↓↓↓

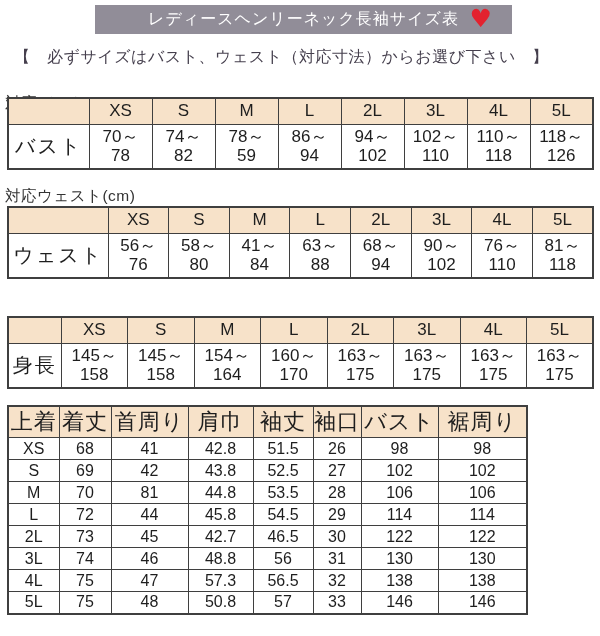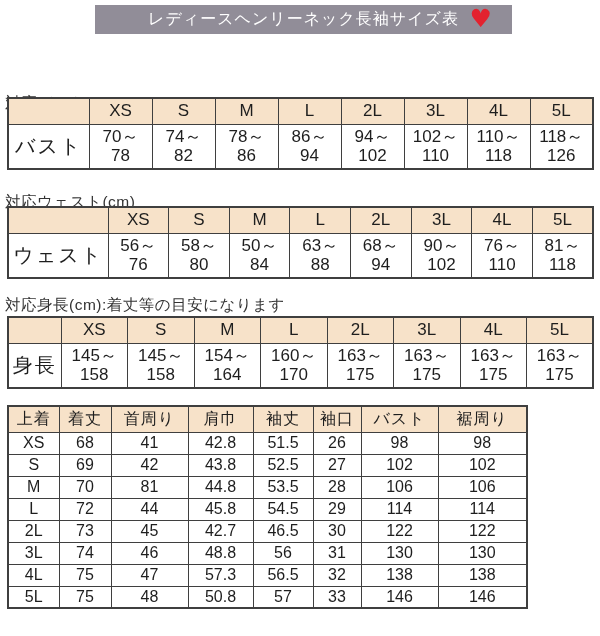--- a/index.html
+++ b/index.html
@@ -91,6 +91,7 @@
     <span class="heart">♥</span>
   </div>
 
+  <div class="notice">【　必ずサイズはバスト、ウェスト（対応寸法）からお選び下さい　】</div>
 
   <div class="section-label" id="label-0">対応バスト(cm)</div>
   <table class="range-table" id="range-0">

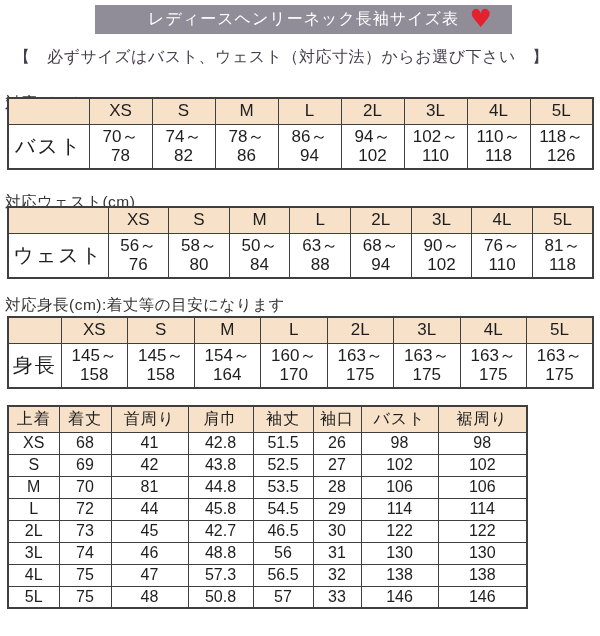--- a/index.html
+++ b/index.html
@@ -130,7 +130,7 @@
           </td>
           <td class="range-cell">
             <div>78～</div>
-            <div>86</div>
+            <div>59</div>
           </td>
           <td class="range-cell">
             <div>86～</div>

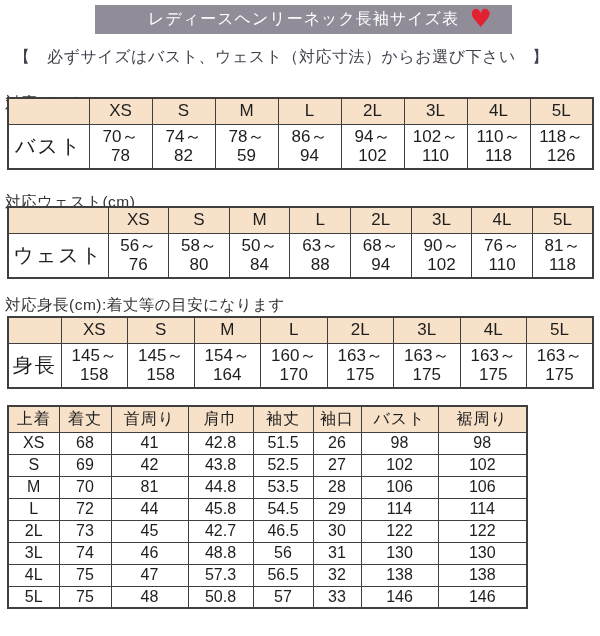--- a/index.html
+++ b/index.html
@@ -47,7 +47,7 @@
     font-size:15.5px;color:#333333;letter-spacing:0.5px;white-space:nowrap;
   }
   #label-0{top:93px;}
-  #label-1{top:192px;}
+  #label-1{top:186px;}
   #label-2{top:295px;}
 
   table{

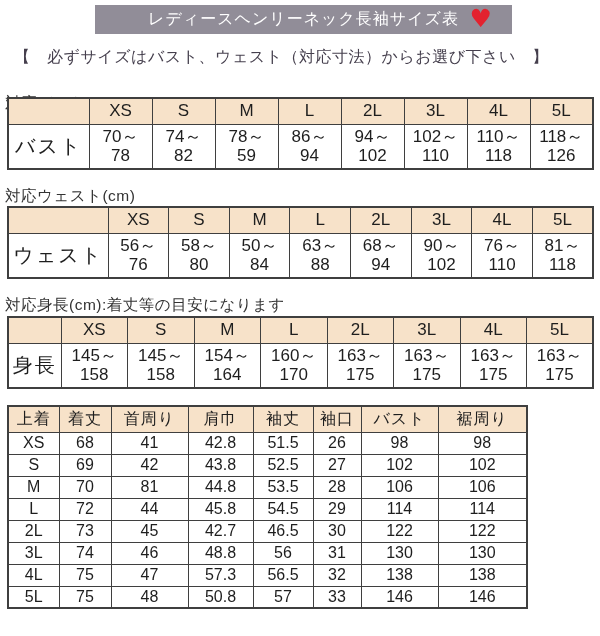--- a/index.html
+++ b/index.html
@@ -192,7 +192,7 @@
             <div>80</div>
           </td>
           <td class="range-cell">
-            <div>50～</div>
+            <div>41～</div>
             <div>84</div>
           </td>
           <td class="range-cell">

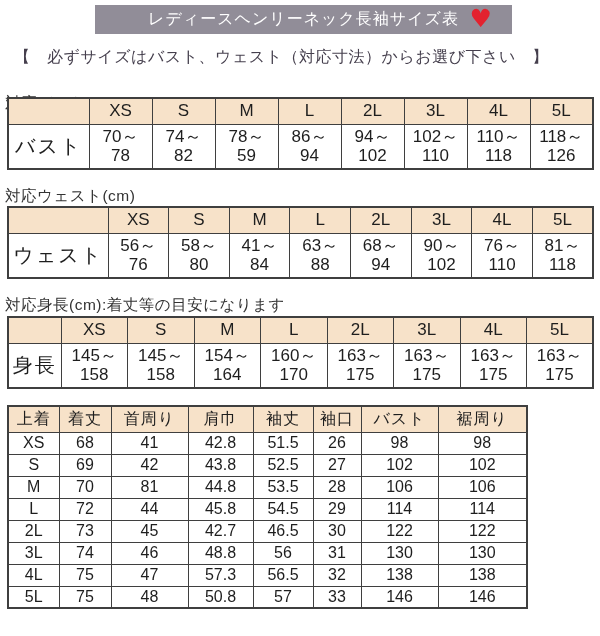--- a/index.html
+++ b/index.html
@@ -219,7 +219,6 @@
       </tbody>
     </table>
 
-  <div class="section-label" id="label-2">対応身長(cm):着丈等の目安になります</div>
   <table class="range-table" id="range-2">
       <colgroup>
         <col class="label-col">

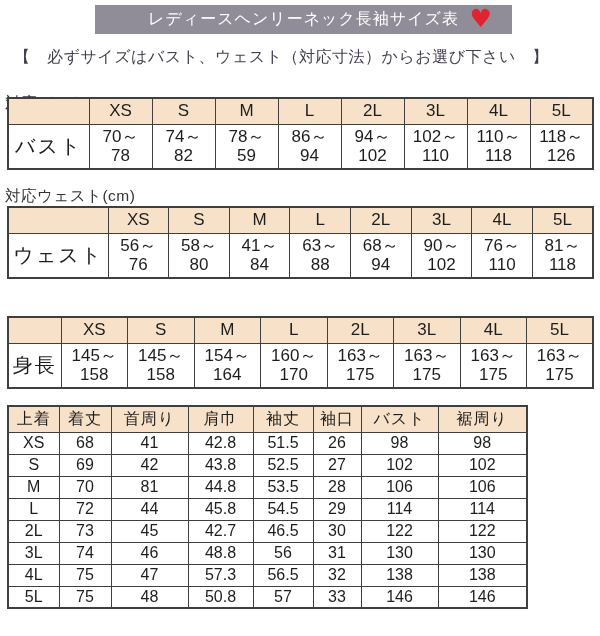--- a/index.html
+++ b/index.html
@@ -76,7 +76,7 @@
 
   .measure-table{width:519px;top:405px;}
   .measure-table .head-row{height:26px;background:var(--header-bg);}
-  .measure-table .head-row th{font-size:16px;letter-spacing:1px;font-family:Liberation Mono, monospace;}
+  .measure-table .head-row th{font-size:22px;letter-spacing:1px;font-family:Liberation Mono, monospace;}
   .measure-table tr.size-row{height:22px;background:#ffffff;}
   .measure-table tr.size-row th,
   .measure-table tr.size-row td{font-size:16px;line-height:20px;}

↑↑↑
↓↓↓

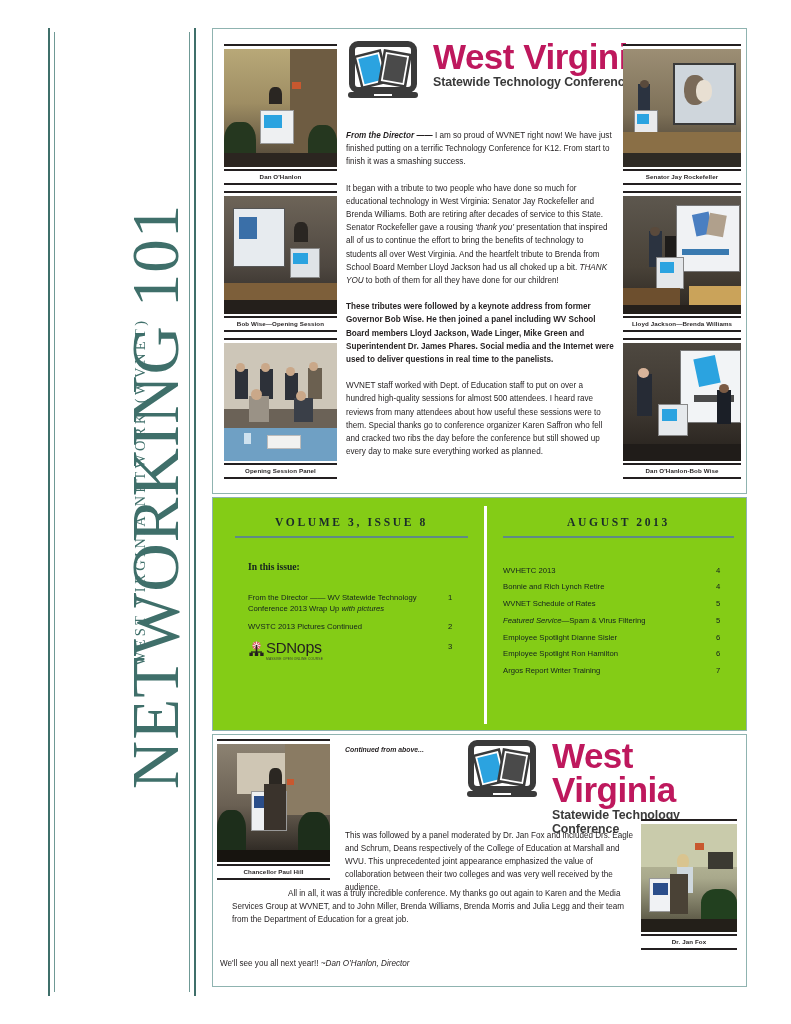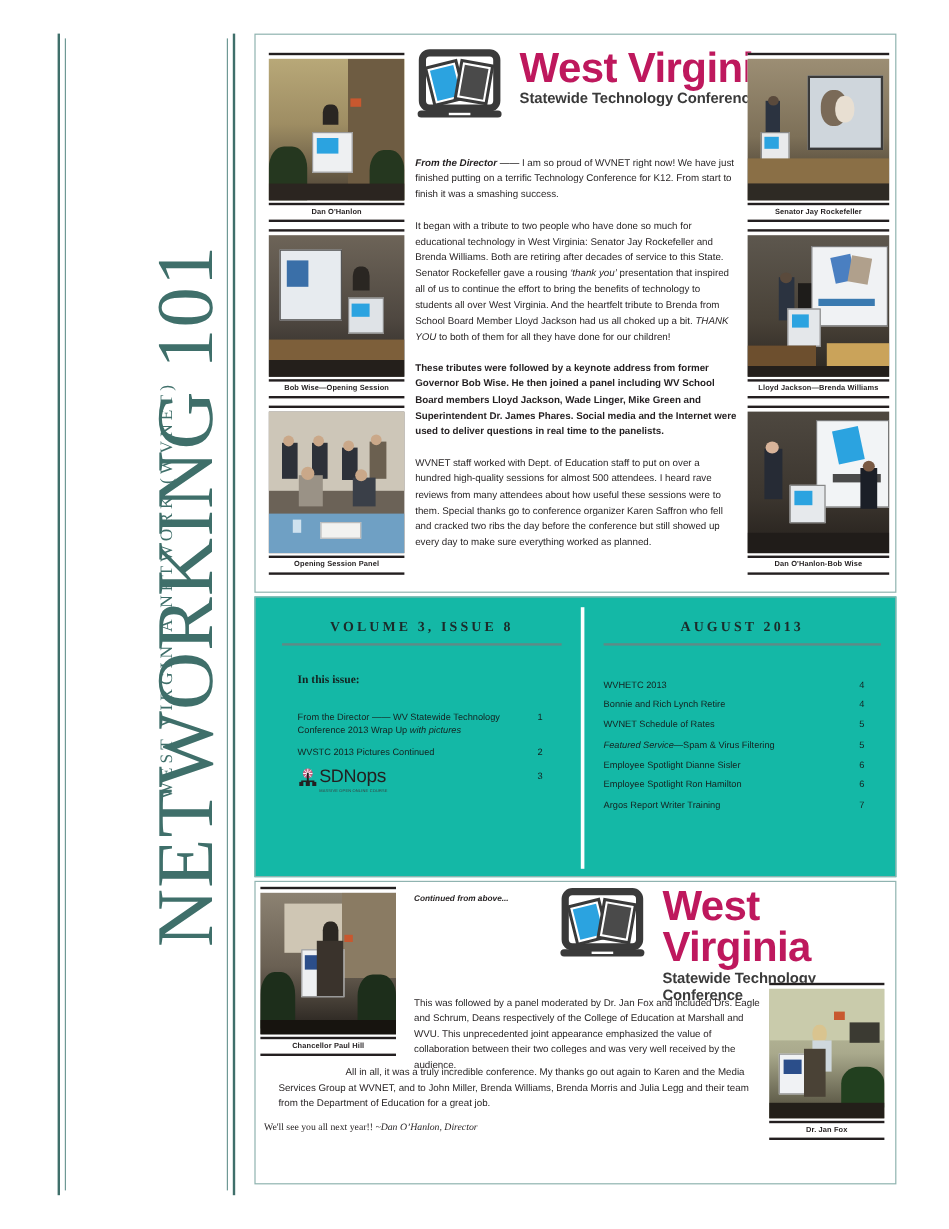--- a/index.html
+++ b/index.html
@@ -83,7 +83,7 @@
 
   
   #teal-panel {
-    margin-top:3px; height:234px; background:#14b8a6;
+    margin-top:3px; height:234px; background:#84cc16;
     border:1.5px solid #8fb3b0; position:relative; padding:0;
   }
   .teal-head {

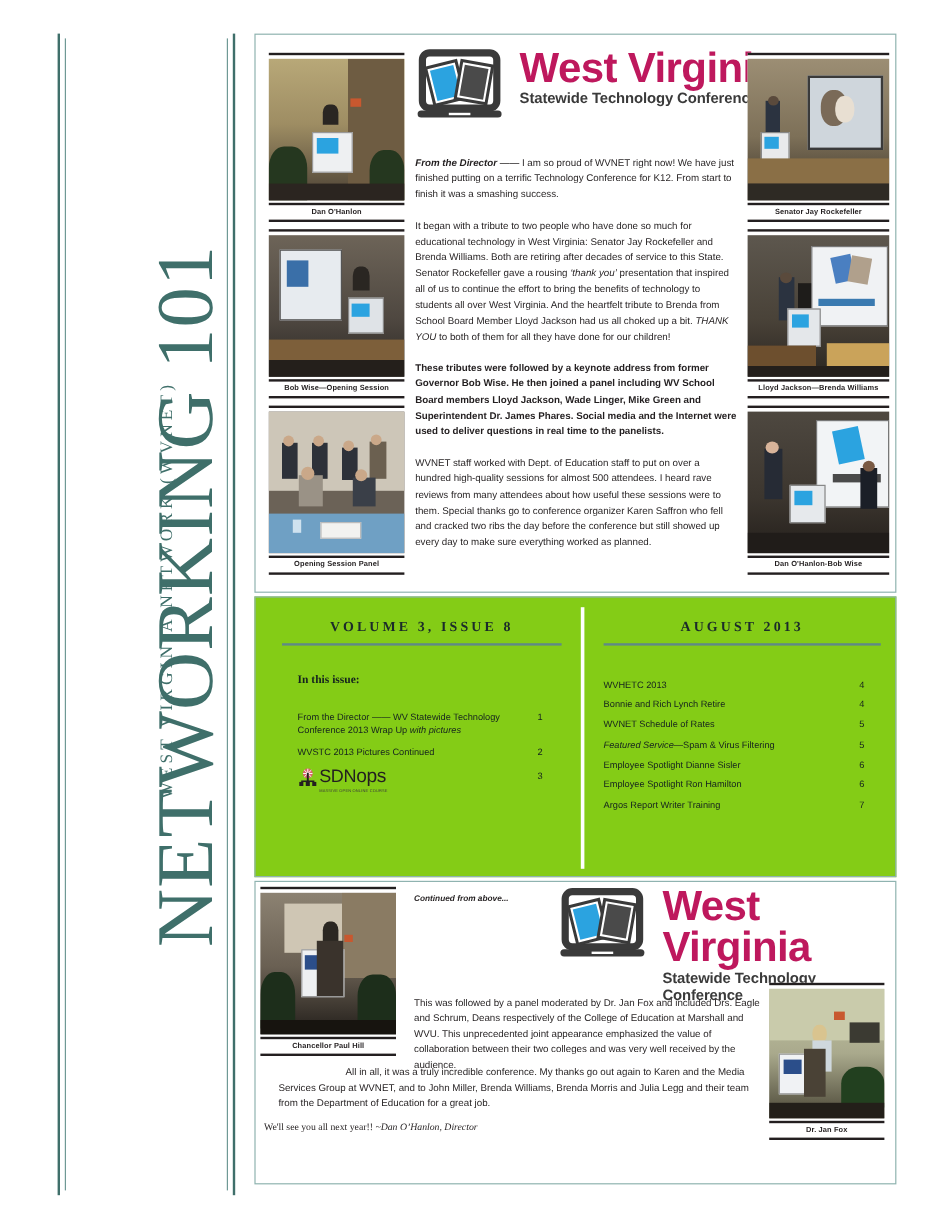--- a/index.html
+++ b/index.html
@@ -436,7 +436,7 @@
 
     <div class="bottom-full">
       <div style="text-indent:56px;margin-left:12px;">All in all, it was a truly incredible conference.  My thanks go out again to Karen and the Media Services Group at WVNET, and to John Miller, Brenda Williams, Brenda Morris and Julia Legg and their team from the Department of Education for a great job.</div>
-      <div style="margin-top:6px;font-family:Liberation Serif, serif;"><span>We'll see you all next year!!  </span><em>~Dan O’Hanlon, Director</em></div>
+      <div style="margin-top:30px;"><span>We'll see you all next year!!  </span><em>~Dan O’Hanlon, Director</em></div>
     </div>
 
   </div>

↑↑↑

What to produce: If a line in the entries includes the word "height", copy that line out.

Exercise output:
   .measure-table .head-row{height:26px;background:var(--header-bg);}
   .measure-table tr.size-row{height:22px;background:#ffffff;}
   .measure-table tr.size-row td{font-size:16px;line-height:20px;}
-    margin-top:3px; height:234px; background:#14b8a6;
+    margin-top:3px; height:234px; background:#84cc16;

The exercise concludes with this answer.